Mr Wilkinson sought to appeal against that decision. He had 42 days in which to lodge the relevant documents with the EAT, as from 13 September 2006 (see the EAT rules, Rule 3.3). That, as indeed Mr Wilkinson has acknowledged, compared to the time limits in a number of other jurisdictions, is a generous period of time, as indeed the courts have pointed out. The applicant submitted his notice of appeal to the EAT in time, but failed to lodge the required documentation of his ET1 and ET3 forms. I should say that not only are those required for a valid appeal to be lodged according to the rules and the 2004 Practice Direction, unless a written explanation for their absence is provided instead, but the form of notice of appeal itself informs the would-be-appellant that those documents are required. I draw attention to Section 5 of the form. In the present case the relevant documents were lodged but some two days out of time.
The Registrar of the EAT refused to extend time; there is such a power but it is a discretionary one. The applicant appealed against that decision to HHJ McMullen, sitting as a judge of the EAT. In his judgment, Judge McMullen considered the arguments put forward by the applicant to him, but in the exercise of his discretion refused to extend time.
Mr Wilkinson now seeks permission to challenge that in the Court of Appeal. He says that he had lost the relevant documents, the ET1 and ET3, and in his written material he says that the six-week deadline was getting close and he had to get them by post from the Employment Tribunal Office; that is why they were submitted late. This morning I have asked him when it was that he approached the Employment Tribunal for the relevant documents or copies thereof, and he has told us that he asked them some four days before the 42-day period expired. He has said he had left it until then because he had become depressed after the tribunal hearing; in addition he had to struggle to try to get information which he wanted, in an effort to show that his former employer had lied and had indeed lied on oath.

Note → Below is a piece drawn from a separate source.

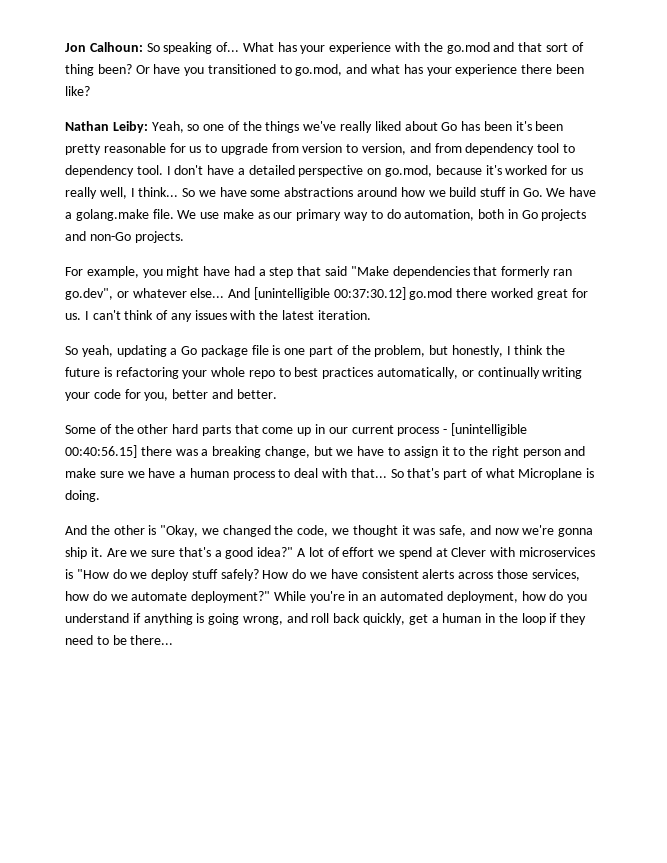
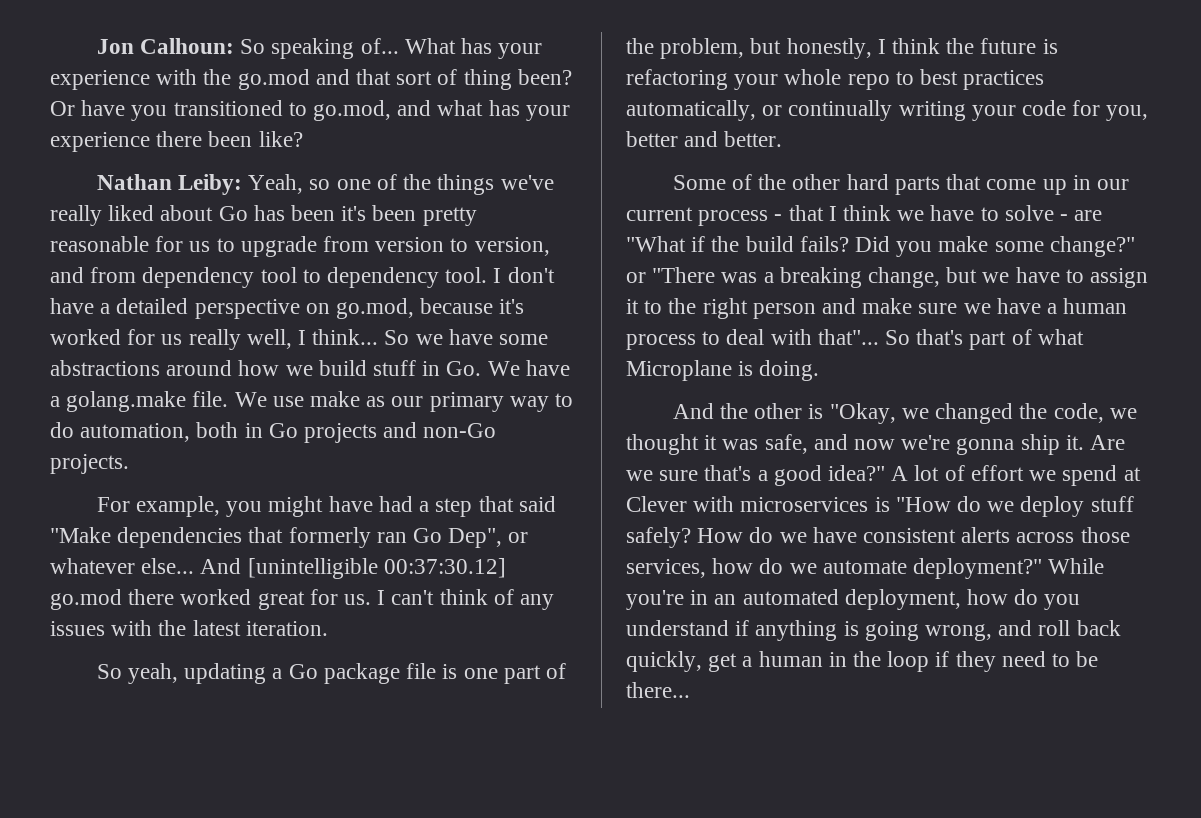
- For example, you might have had a step that said "Make dependencies that formerly ran go.dev", or whatever else...
+ For example, you might have had a step that said "Make dependencies that formerly ran Go Dep", or whatever else...
- Some of the other hard parts that come up in our current process - [unintelligible 00:40:56.15] there was a breaking change, but we have to assign it to the right person and make sure we have a human process to deal with that...
+ Some of the other hard parts that come up in our current process - that I think we have to solve - are "What if the build fails? Did you make some change?" or "There was a breaking change, but we have to assign it to the right person and make sure we have a human process to deal with that"...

He has also emphasised to us this morning the dire consequences of the tribunal decision, in that he may have to file for bankruptcy if he cannot appeal because, of course, all of this is now on his record and it has various adverse consequences for him. Mr Wilkinson also comments on the merits of his unfair dismissal claim.
I think at the outset I need to emphasise to Mr Wilkinson that the decision whether or not to extend time is a discretionary one for the EAT. This court will not interfere, therefore, merely because it might have reached a different decision if it had been sitting in the position of the EAT. It has to be shown, before permission to appeal to this court will be granted, that the discretion was improperly exercised in some way, so that the EAT erred in law. That is the test and I must say that I cannot see that Mr Wilkinson even starts to meet that rigorous test. The most striking fact about his explanation for his failure to comply with the rules is that it was only as the six-week deadline was not merely getting close but had almost expired, that he asked the Employment Tribunal for the relevant documents after he had found they were missing.
That, I have to say, is not an acceptable approach. Any would-be appellant to the EAT is expected to act with dispatch and not allow weeks to pass before he gets his act together. It seems to me that the refusal to extend time was well within the EAT’s discretion. Wall LJ said, when refusing permission on paper, that the EAT is entitled to operate the time limits strictly, and that is a well established proposition.
Like Judge McMullen, I have considered the merits of the unfair dismissal claim in case there was some exceptional aspect to it which caused me concern, and which seemed to me to merit granting permission to appeal; I regret to say that I can find no such aspect. The tribunal decision seems to me to have been one properly open to it, on the merits, and certainly is not one obviously wrong in law.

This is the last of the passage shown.